* **EXERCISE BRIEF**:
Every line in the records below between the one holding "Daily Mean, 2016-05-21: none -> 22" and the one holding "Daily Min, 2016-05-21: none -> 12", inclusive, is to be set down exactly; all other lines are to be left out.

___ RAW DATA

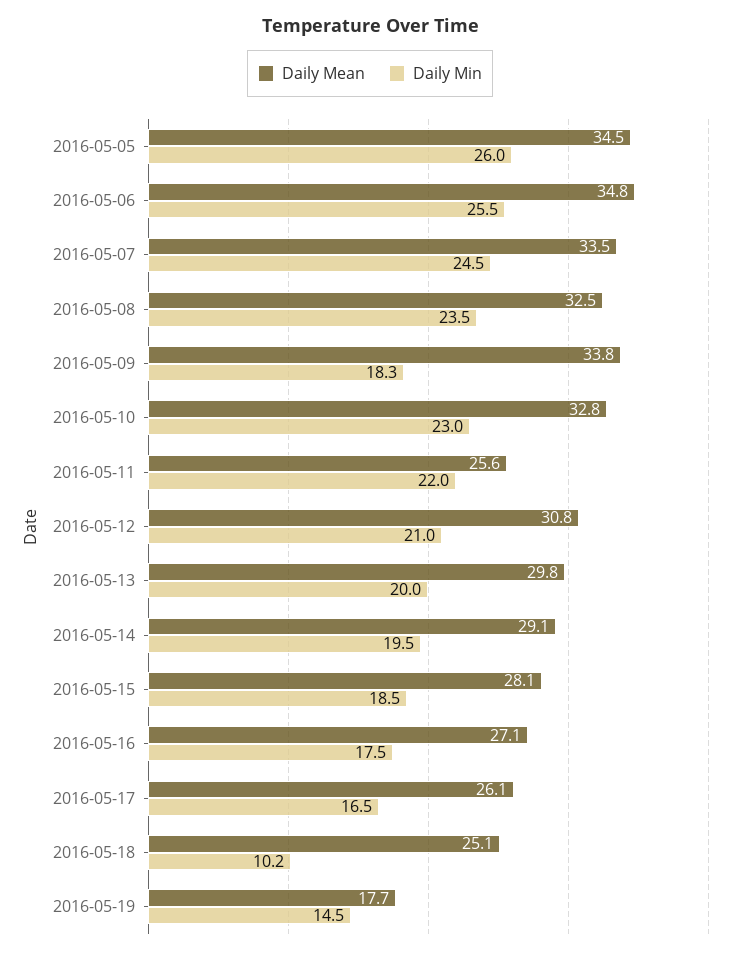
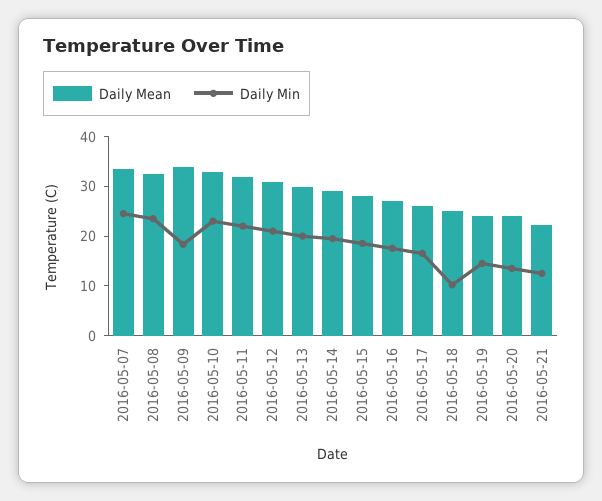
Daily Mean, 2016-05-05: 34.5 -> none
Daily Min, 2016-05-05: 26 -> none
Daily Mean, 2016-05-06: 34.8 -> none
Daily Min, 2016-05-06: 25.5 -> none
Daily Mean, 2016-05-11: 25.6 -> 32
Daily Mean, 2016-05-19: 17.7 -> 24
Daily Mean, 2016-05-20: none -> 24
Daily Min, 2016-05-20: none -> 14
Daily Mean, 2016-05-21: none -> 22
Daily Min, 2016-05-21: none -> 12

______
___ RAW DATA

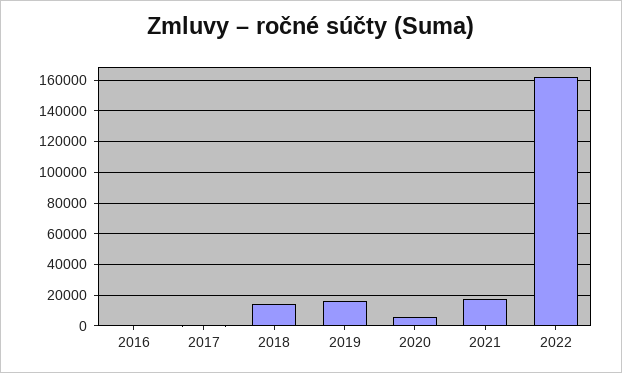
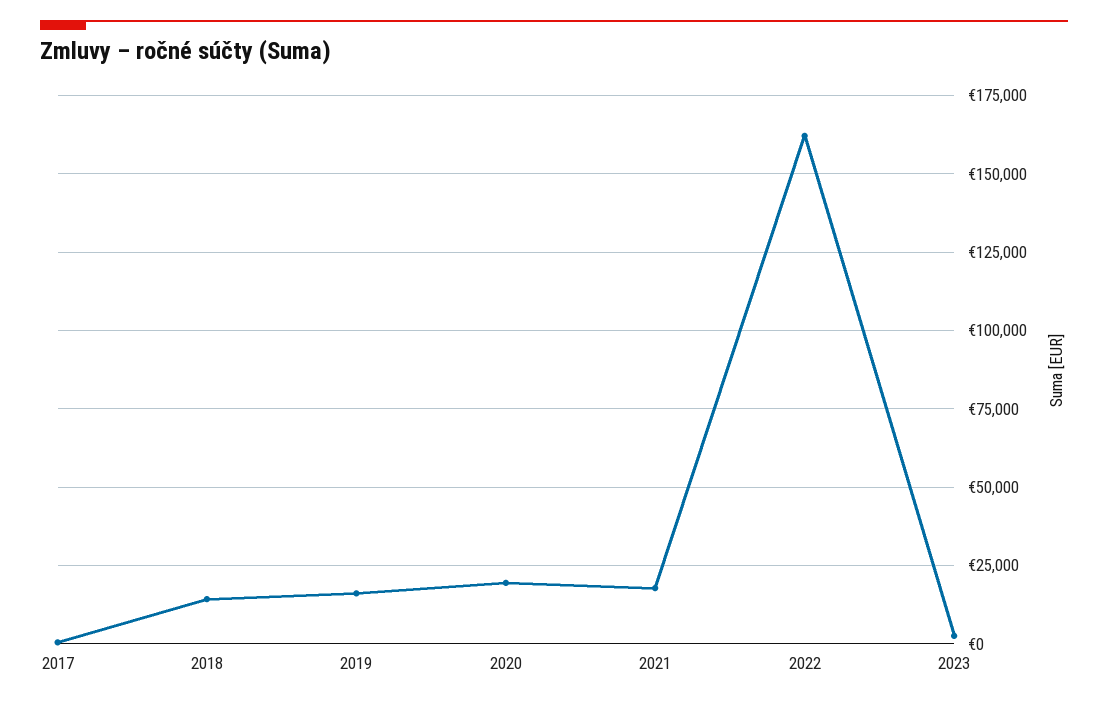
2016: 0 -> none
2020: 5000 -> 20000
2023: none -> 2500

______

* **THE COMPLETED TASK**:
Daily Mean, 2016-05-21: none -> 22
Daily Min, 2016-05-21: none -> 12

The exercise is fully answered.